_WHAT TO PRODUCE_. Please return each entry that follows exactly as given, but without pictures.
--- DATASET Enclosed Below ---
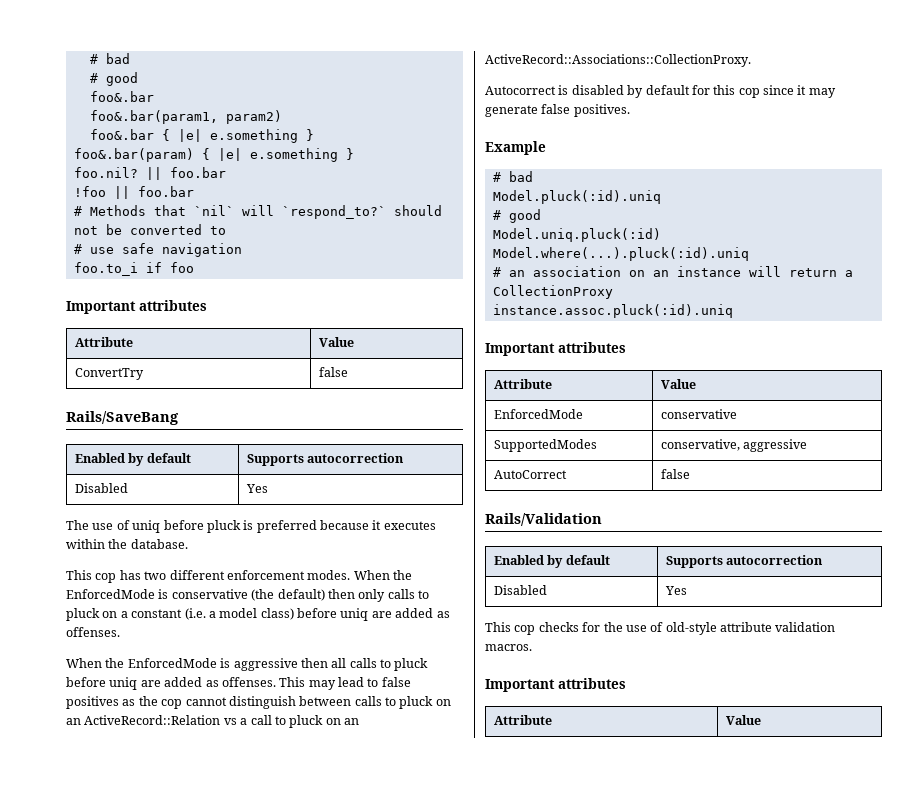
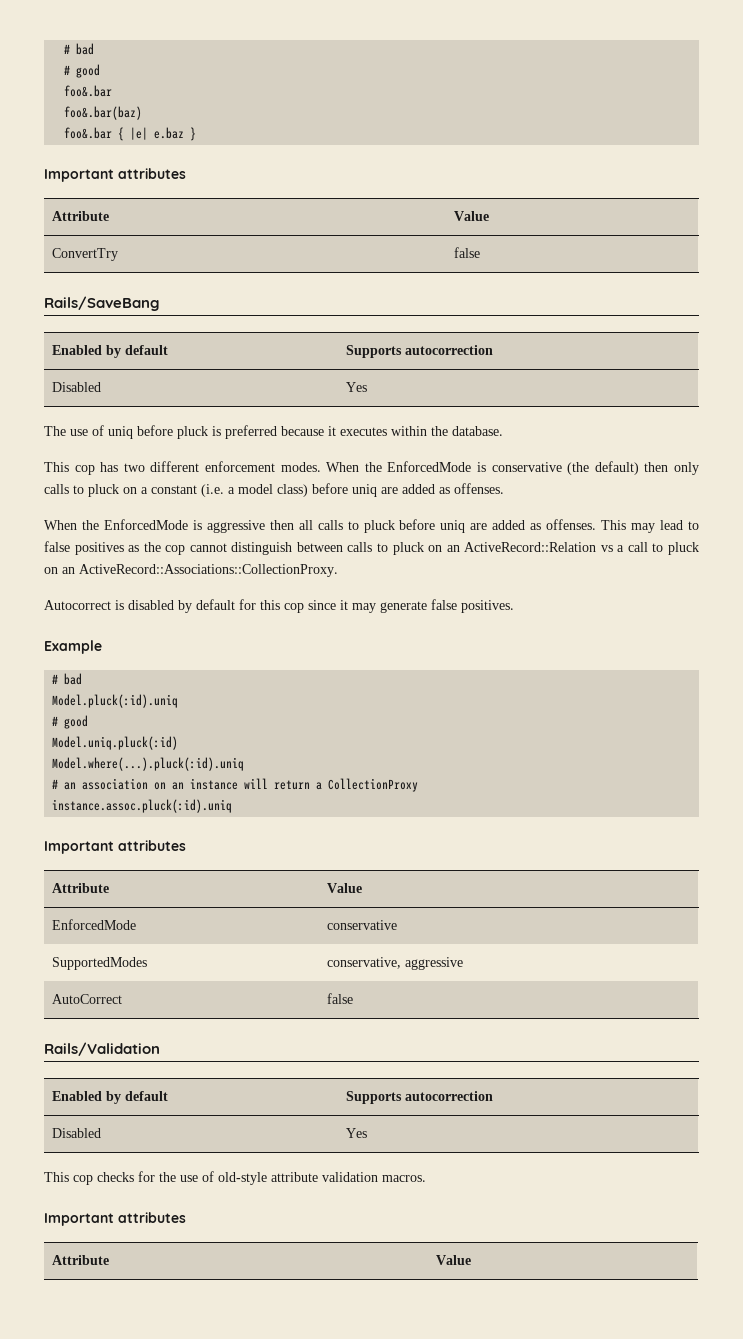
[89,110,282,124] foo&.bar(param1, param2) -> [64,106,143,120] foo&.bar(baz)
[209,129,314,143] [73,148,354,162] [73,167,226,180] [73,186,194,199] [73,205,442,219] [73,224,226,235] [73,243,242,257] [73,262,194,276] e.something } // foo&.bar(param) { |e| e.something } // foo.nil? || foo.bar // !foo || foo.bar // # Methods that `nil` will `respond_to?` should not be converted to // # use safe navigation // foo.to_i if foo -> [154,127,197,141] e.baz }

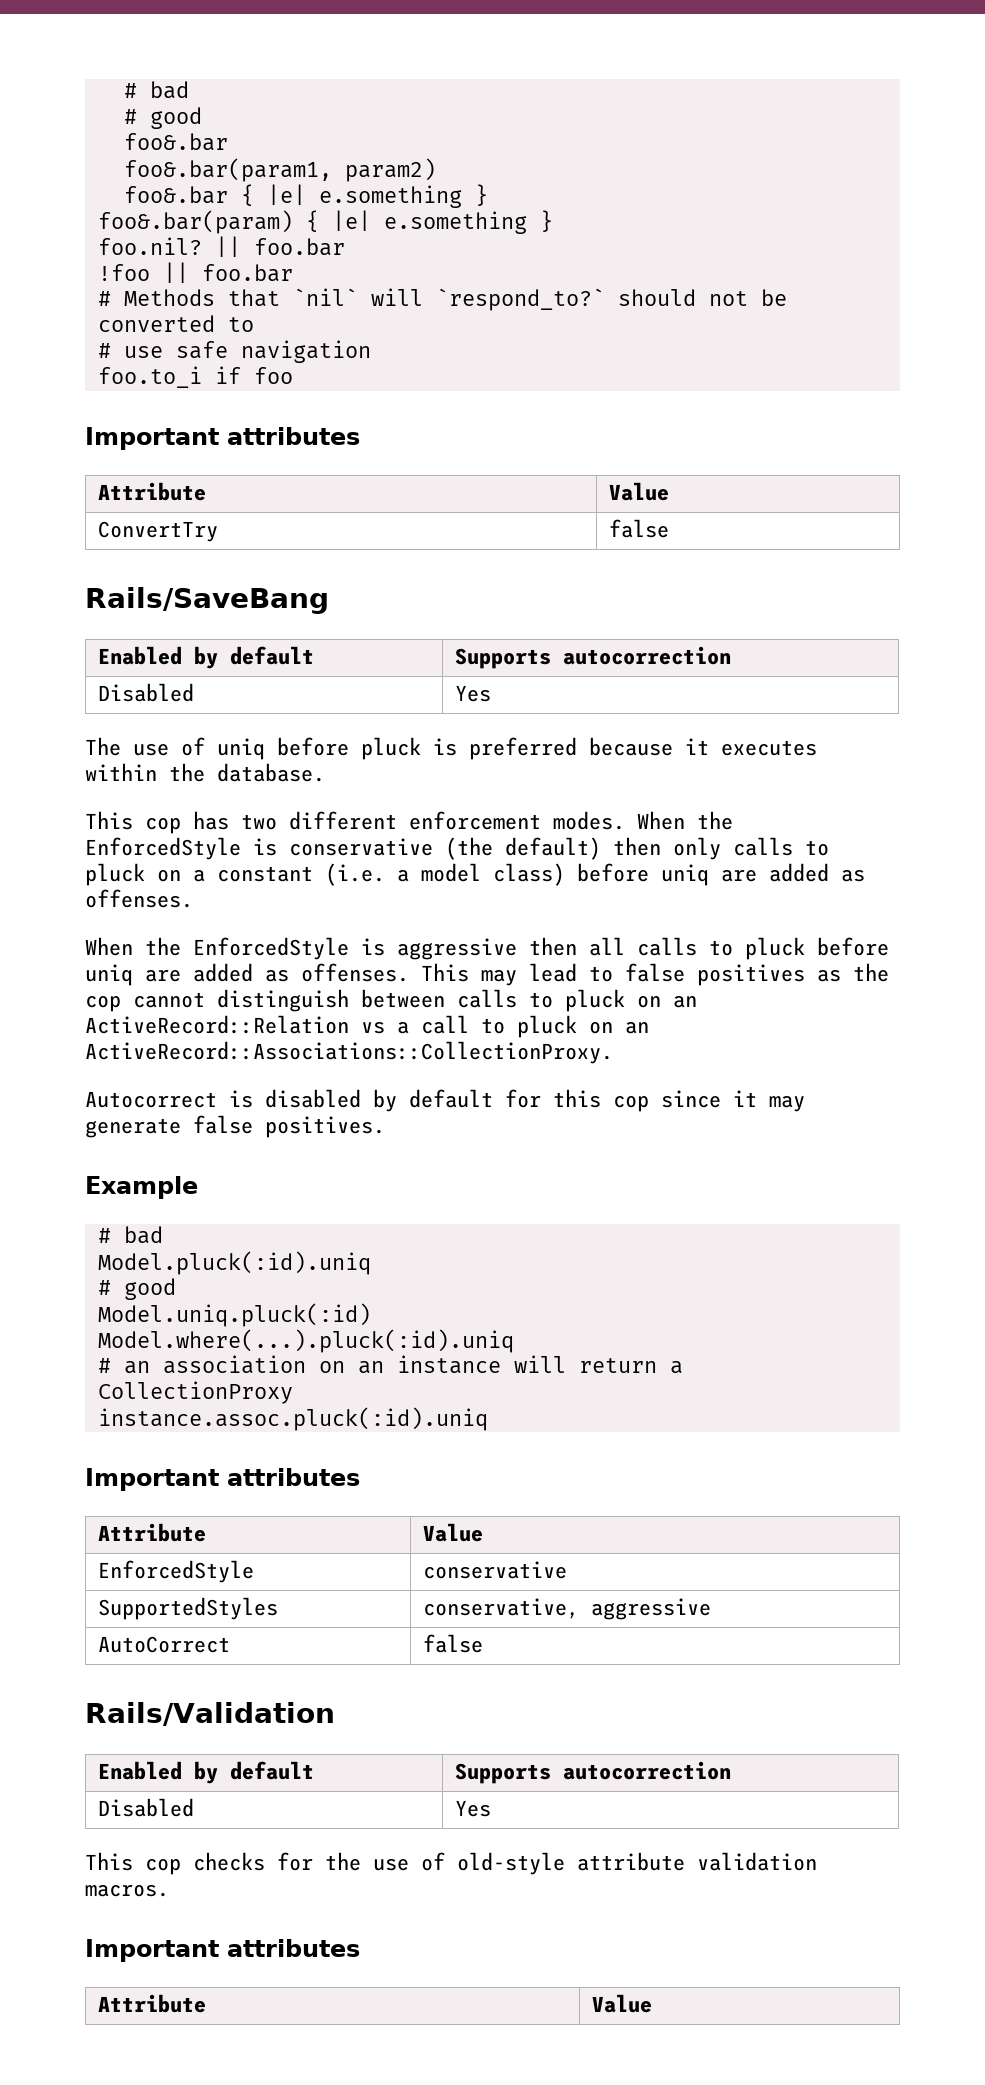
[64,106,143,120] foo&.bar(baz) -> [123,158,436,182] foo&.bar(param1, param2)
[154,127,197,141] e.baz } -> [318,184,488,208] [97,210,553,234] [97,236,345,257] [97,262,293,283] [97,288,787,311] [97,315,254,332] [97,340,371,363] [97,366,293,388] e.something } // foo&.bar(param) { |e| e.something } // foo.nil? || foo.bar // !foo || foo.bar // # Methods that `nil` will `respond_to?` should not be converted to // # use safe navigation // foo.to_i if foo
[387,461,472,472] EnforcedMode -> [85,837,241,860] EnforcedStyle
[103,519,188,530] EnforcedMode -> [193,937,349,960] EnforcedStyle
[52,919,137,930] EnforcedMode -> [98,1560,255,1583] EnforcedStyle
[52,957,148,970] SupportedModes -> [98,1597,279,1620] SupportedStyles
--- End of Enclosed DATASET ---
_RESPONSE AREA_.
[89,110,282,124] foo&.bar(param1, param2) -> [64,106,143,120] foo&.bar(baz)
[209,129,314,143] [73,148,354,162] [73,167,226,180] [73,186,194,199] [73,205,442,219] [73,224,226,235] [73,243,242,257] [73,262,194,276] e.something } // foo&.bar(param) { |e| e.something } // foo.nil? || foo.bar // !foo || foo.bar // # Methods that `nil` will `respond_to?` should not be converted to // # use safe navigation // foo.to_i if foo -> [154,127,197,141] e.baz }

[64,106,143,120] foo&.bar(baz) -> [123,158,436,182] foo&.bar(param1, param2)
[154,127,197,141] e.baz } -> [318,184,488,208] [97,210,553,234] [97,236,345,257] [97,262,293,283] [97,288,787,311] [97,315,254,332] [97,340,371,363] [97,366,293,388] e.something } // foo&.bar(param) { |e| e.something } // foo.nil? || foo.bar // !foo || foo.bar // # Methods that `nil` will `respond_to?` should not be converted to // # use safe navigation // foo.to_i if foo
[387,461,472,472] EnforcedMode -> [85,837,241,860] EnforcedStyle
[103,519,188,530] EnforcedMode -> [193,937,349,960] EnforcedStyle
[52,919,137,930] EnforcedMode -> [98,1560,255,1583] EnforcedStyle
[52,957,148,970] SupportedModes -> [98,1597,279,1620] SupportedStyles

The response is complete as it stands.